Reading v Wigan Athletic - Sky Bet Championship Photo by Ben Hoskins/Getty Images

Personally, I think we can put this down to one pretty obvious difference between the two campaigns: the presence of a reliable goalscorer. Last year, Yann Kermorgant was a constantly dangerous presence in the box, taking 2.7 shots per game and hitting the target once per game. However, this season’s leading hitman Modou Barrow can manage numbers of only 1.8 and 0.7 - not bad for a winger, but nowhere near the level required of a main striker. As for Kermorgant, injury problems have made him a shadow of his former self, cutting his figures down to 1.6 and 0.1*.

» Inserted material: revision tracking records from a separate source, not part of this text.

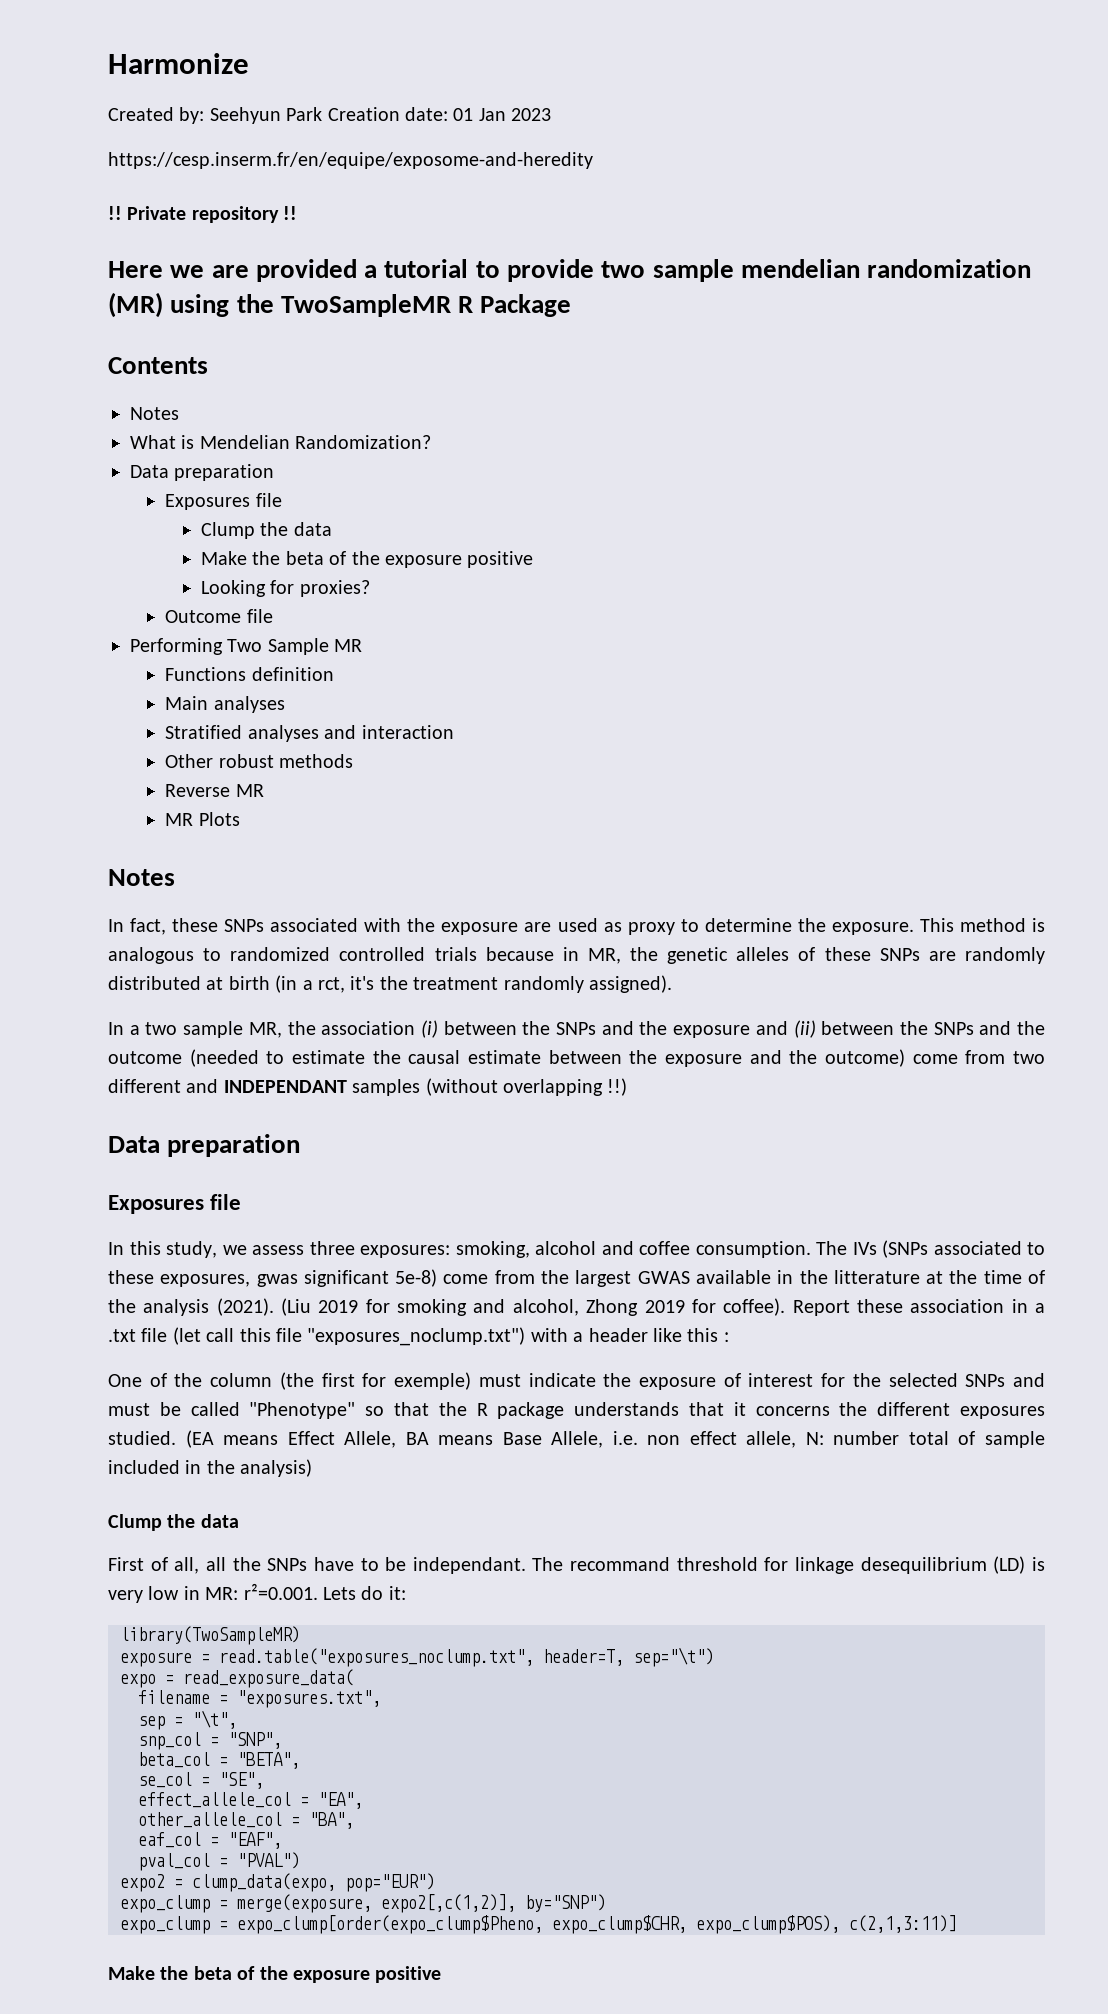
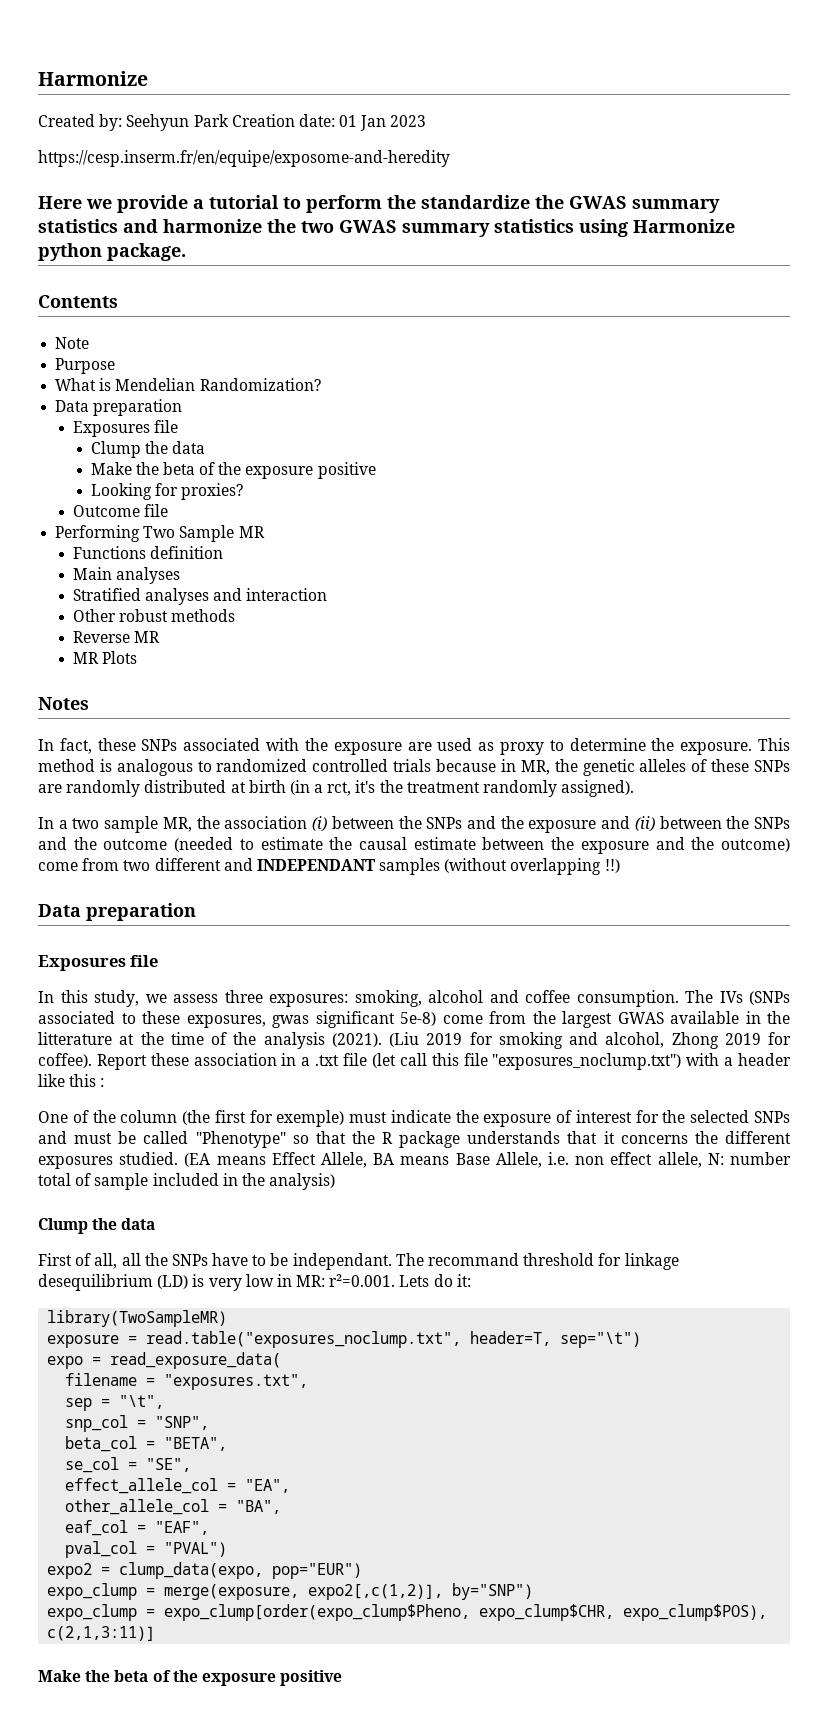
- !! Private repository !!
- Here we are provided a tutorial to provide two sample mendelian randomization (MR) using the TwoSampleMR R Package
+ Here we provide a tutorial to perform the standardize the GWAS summary statistics and harmonize the two GWAS summary statistics using Harmonize python package.
  Contents
- Notes
+ Note
+ Purpose

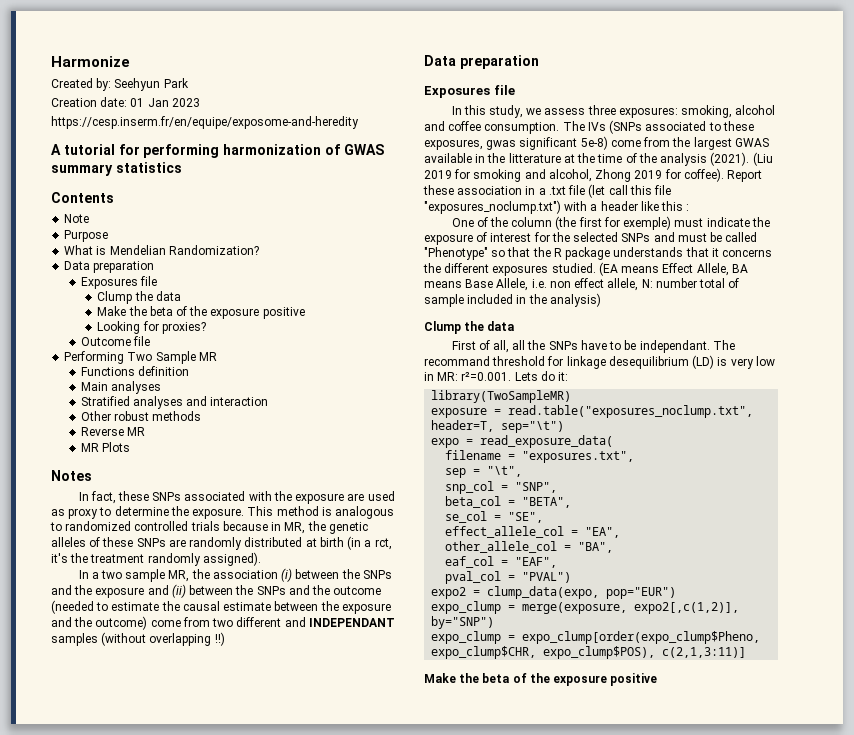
- Created by: Seehyun Park Creation date: 01 Jan 2023
+ Created by: Seehyun Park
+ Creation date: 01 Jan 2023
- Here we provide a tutorial to perform the standardize the GWAS summary statistics and harmonize the two GWAS summary statistics using Harmonize python package.
+ A tutorial for performing harmonization of GWAS summary statistics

Oh Nelson Oliveira, how we need you.

*Stats for this entire paragraph came from WhoScored.

Defending

Down the other end of the pitch, bizarrely, The Royals have actually got better. It was widely accepted last season that Reading were fairly awful in their own third at times - see Brentford, Fulham and Norwich City away as painful examples - so perhaps an improvement isn’t that surprising.

On the whole, Jaap Stam’s side let in 1.36 goals per game in 2016/17, but that’s now down to 1.26. An interesting side note is that, whilst we conceded three or more goals on nine occasions last campaign, we’re yet to do that since the 3-2 loss at Nottingham Forest in April.

In summary...

Despite the stats, I’m loath to accept that Reading are a better side defensively - although it’s not really the point, you’d probably have a similar goals conceded record if you cancelled out the random thrashings at Griffin Park, Craven Cottage and Carrow Road. That said, we have demonstrated some surprisingly good defensive solidity at times this season - despite not winning in our last eight league matches, we’ve only conceded six goals in our seven games since Christmas Day.

The problem instead is, quite clearly, sticking the ball in the net, and there are two conclusions that I’m confident in sticking by - at least on the basis of the above stats analysis. First of all, the failure to bring in a new first team striker was evidently huge, and I’m starting to think that it could be the single biggest factor in the embarrassment that’s been 2016/17. How much better would we have been with Nelson Oliveira in the side?

Secondly, confidence. Considering that most of the prior stats are so similar, the psychological difference between last season and this must be huge. After all, in 2016/17 the team was able to turn a very similar number of chances into a much bigger number of goals - that can only happen with more belief and desire.

I’ll leave you with one question to ponder: is all the above evidence that a) Jaap Stam’s style at Reading is fundamentally flawed, or b) the system is fine, but you need the right personnel.